Other protests in and around the Houses of Parliament include: peace protester Brian Haw’s ten-year Iraq war protest; the 2015 wheelchair invasion of central lobby against benefit cut;, anti-Brexiter Steve Bray’s daily protests 2018-19; and Extinction Rebellion’s 2019 semi-naked public gallery protest. Parliament Square has been used by protesters across the full gamut of political persuasion including the farmers’ 2024 inheritance tax tractor protest. And echoing the Gordon Riots of 245 years ago, Tommy Robinson’s 2024 ‘Unite the Kingdom’ march on Parliament attests to the fact that it is not only those on the left who utilize the space to enhance the profile of their campaigns. Not all protesters are respectful, as illustrated by a 2020 Far Right protester who urinated on the memorial to mark the site of PC Keith Palmer’s murder in a 2017 terrorist attack in New Palace Yard. Coming up-to-date, Parliament Square has witnessed probably the highest ever numbers of arrests of people protesting against the proscription of Palestine Action.
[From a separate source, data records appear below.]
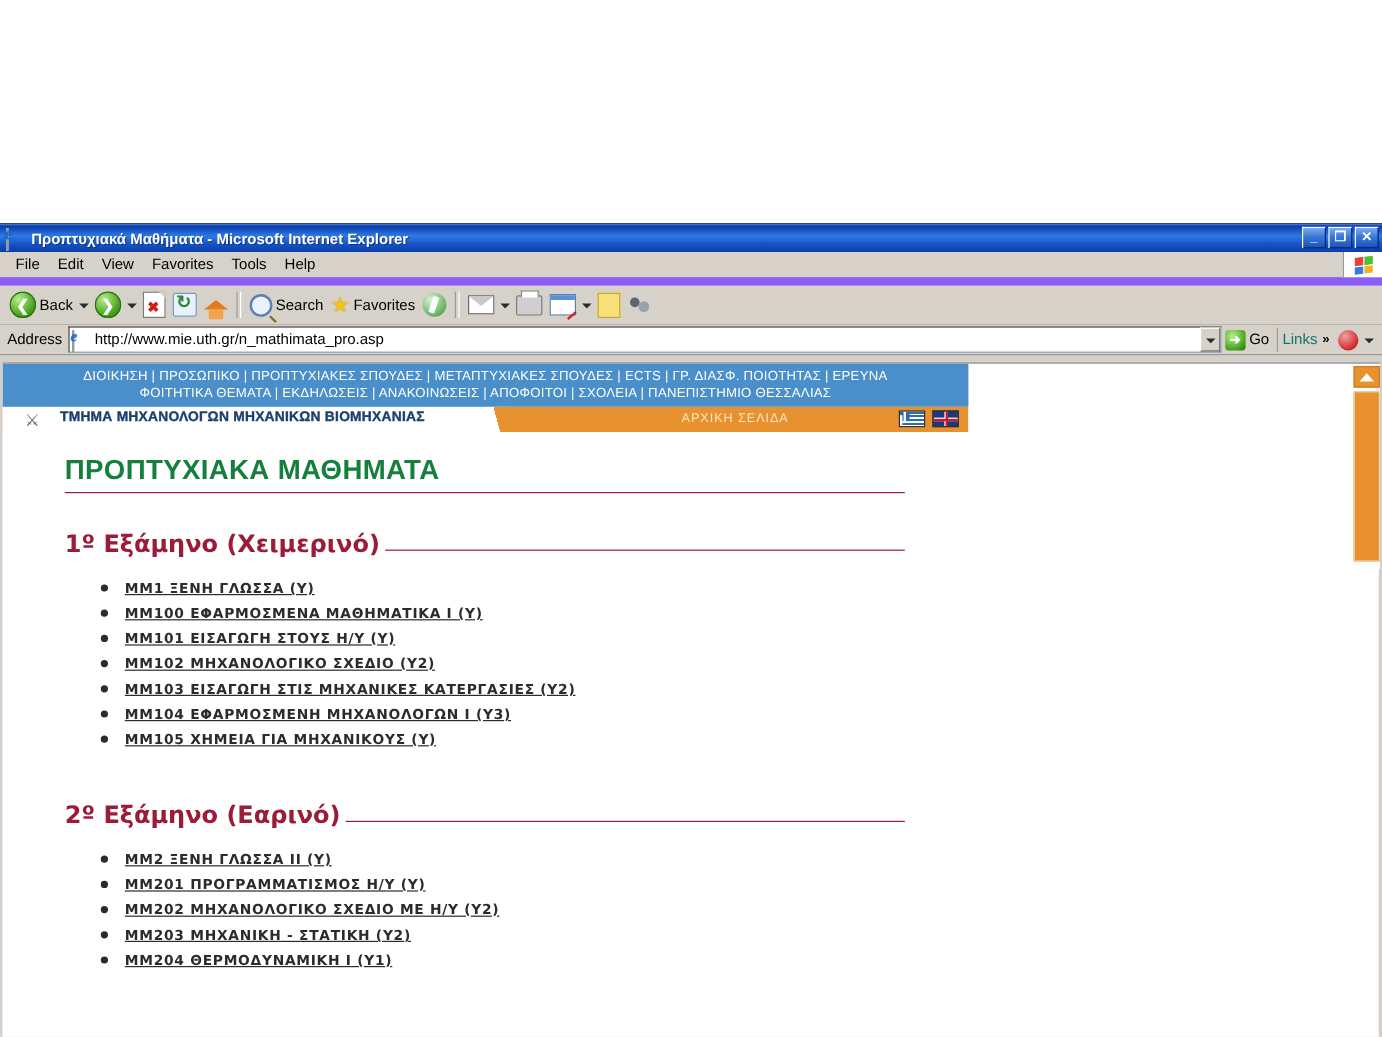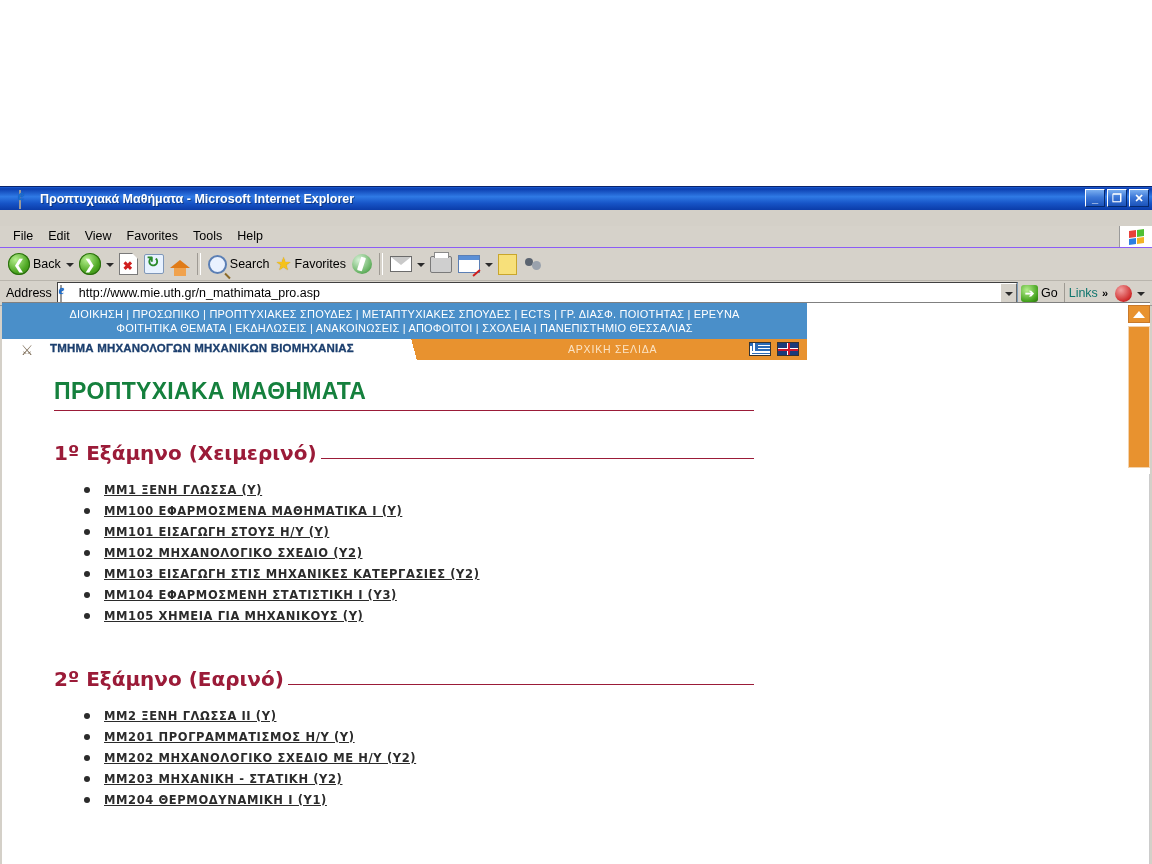"Προπτυχιακά Μαθήματα - Microsoft" .titlebar { padding-left: 19px -> 5px }
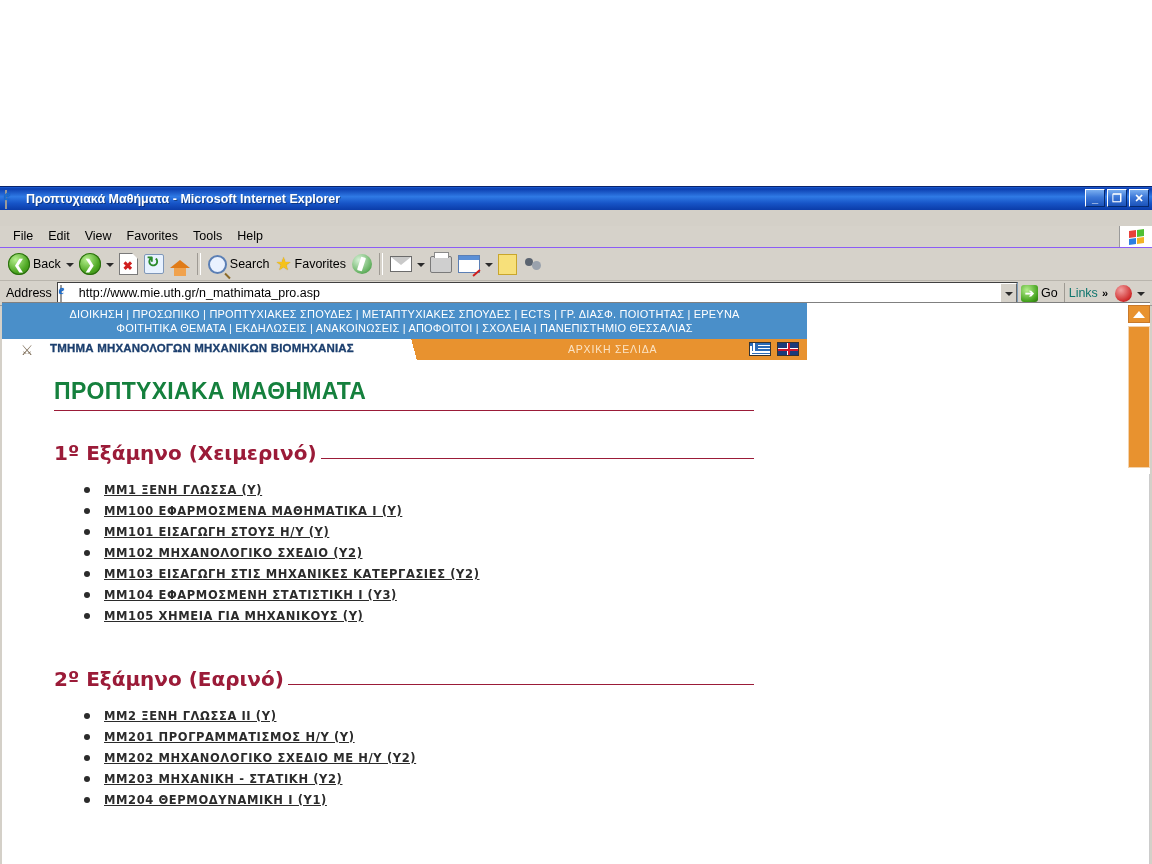"File" .menubar { border-bottom: 1px solid #8b5cf6 -> 7px solid #8b5cf6; margin-top: 16px -> none }
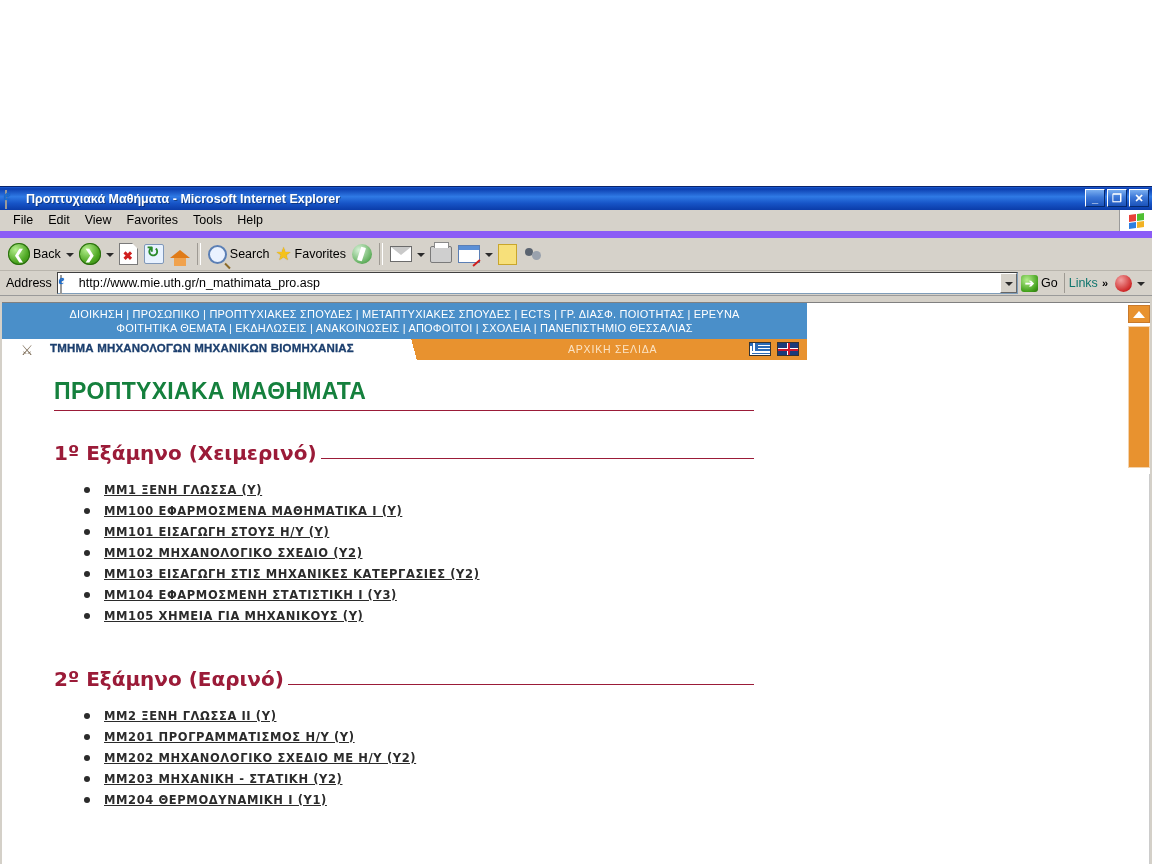"ΜΜ104 ΕΦΑΡΜΟΣΜΕΝΗ ΣΤΑΤΙΣΤΙΚΗ Ι (Υ3)" span.course-link { text: ΣΤΑΤΙΣΤΙΚΗ -> ΜΗΧΑΝΟΛΟΓΩΝ }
For the past 250 years, the liminal spaces in and around the Westminster Parliament have attracted political protests from Left and Right alike. Despite the efforts of law enforcement, people returned to these sites because of their symbolic power on the threshold of government. Meetings were and are often rowdy, drawing the attention of newspapers and now 24-hour news media who report the, often controversial, proceedings thereby amplifying the meetings’ effectiveness. While attendance figures were and remain small, due to the physical constraints of space, the symbolic nature of the location amplifies their perceived power in terms of newsworthiness.

Protests usually fall on deaf ears and fail to secure short-term changes to legislation, but when taken as part of long-term national programmes of action, some campaigns did ultimately achieve deferred success – especially in the case of the fight for electoral reform which, after more than 100 years of persistent and dogged Westminster protests, finally in 1928 secured the vote for all men and women over 21.[9]

Dr Dave Steele, University of Warwick.

This blog originated from a paper ‘Where people confront power – the Liminal spaces of Westminster’ given to the Lived Experiences of the Westminster Parliament in History conference at the University of Warwick, 14 March 2025. Video

Interview about the History of Protest in Parliament Square, 6 June 2025 Matt Chorley’s Politics Show on BBC Radio 5 Recording


[1] Charles Dickens, Barnaby Rudge, Chapter XLII, (London, 1841). Text

[2] Dave Steele, ‘The Reputational Power of English Reform Crowds 1816–1848’, University of Warwick PhD, 2023, p. 112. PhD thesis

[3] Resolution from 2 Sept 1819 Palace Yard Meeting, Bath Chronicle and Weekly Gazette, 9 Sept. 1819

[4] The National Archives, HO 52/14/9 ff.514 Report from Superintendent John May to Home Office, 11 October 1831.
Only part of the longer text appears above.